Bertrand's Box Paradox, which I wrote about in my own comment, applies to it. The upshot is that probability is not based on which prize placements _could_ lead the current game state, it is the set of all possible game states. Lets assume that the contestant starts off with door #3.

Case 1: The prize is behind door #1, and the host must open door #2. Probability 1/3.

Case 2: The prize is behind door #2, and the host must open door #1. Probability 1/3.

Case 3: The prize is behind door #3, and the host has a choice.

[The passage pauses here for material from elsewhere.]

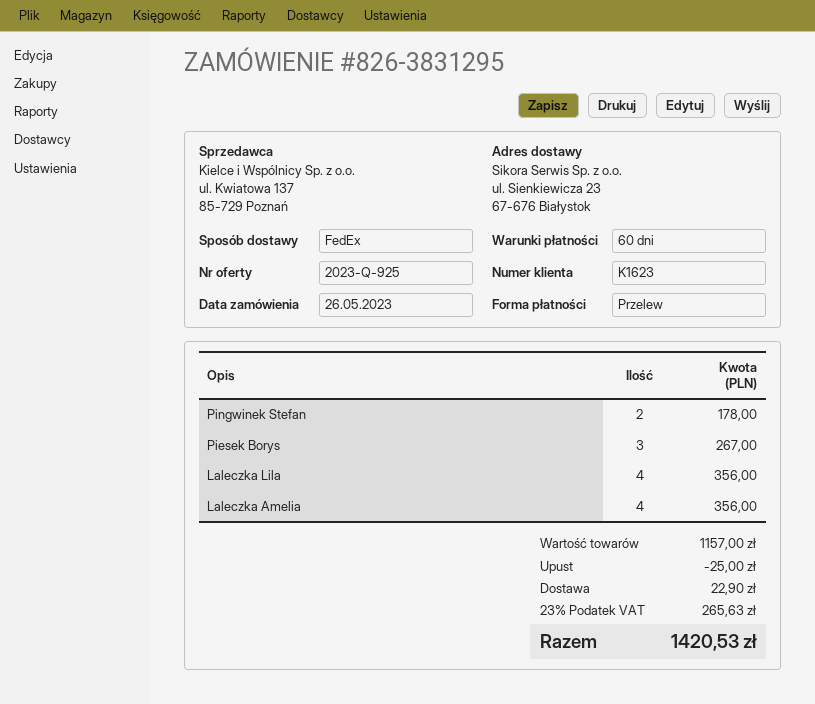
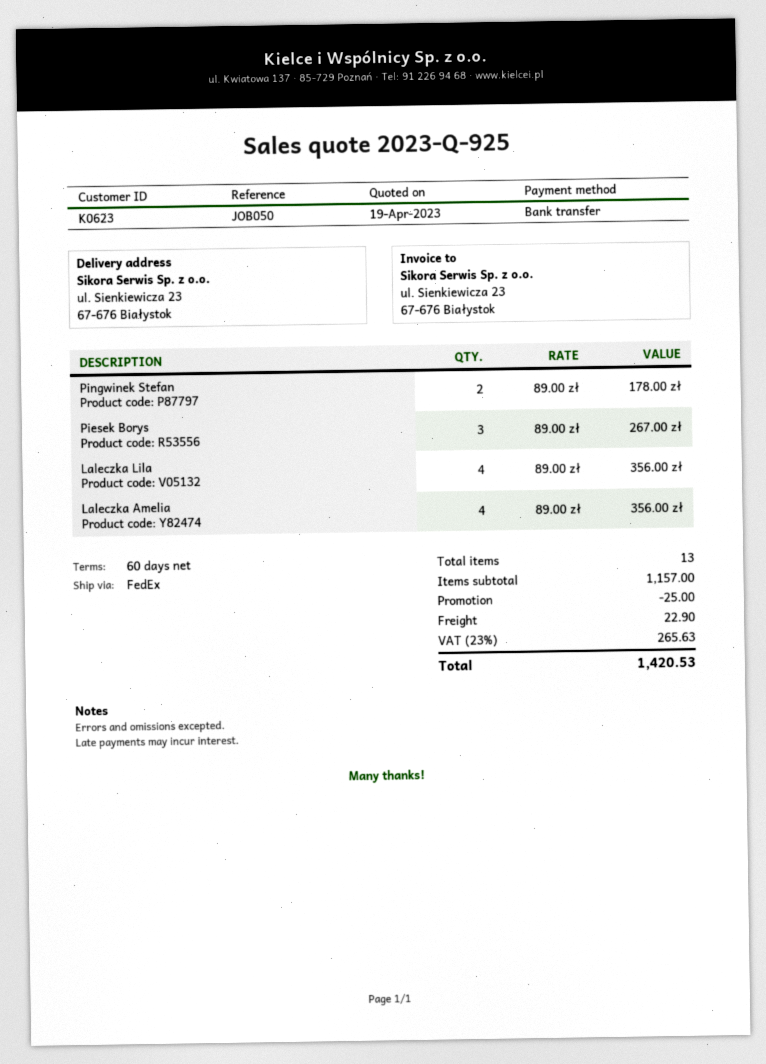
customer number: K1623 -> K0623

Case 3A: The host opens door #1. Probability Q/3. Case 3B: The host opens door #2. Probability (1-Q)/3.

If the host actually opens door #1, the probability that door #2 has the prize is (Case 2)/(Case 2 + Case 3A) = (1/3)/(1/3+Q/3) = 1/(1+Q).

If the host actually opens door #2, the probability that door #1 has the prize is (Case 1)/(Case 1 + Case 3B) = (1/3)/(1/3+(1-Q)/3) = 1/(2-Q).

My point is that, since you get to see which door is opened, 2/3 is correct only if you assume Q=1/2. We aren't told what Q is, but we must assume it is 1/2 because otherwise the answer is different depending on which door is chosen.

Well if we frame the question as “what is the probability of winning by always switching” then this doesn’t play into it and the answer is indeed 2/3. Hence as a question about general strategy the standard answer is correct.

You’re right if we are asking about a specific case though.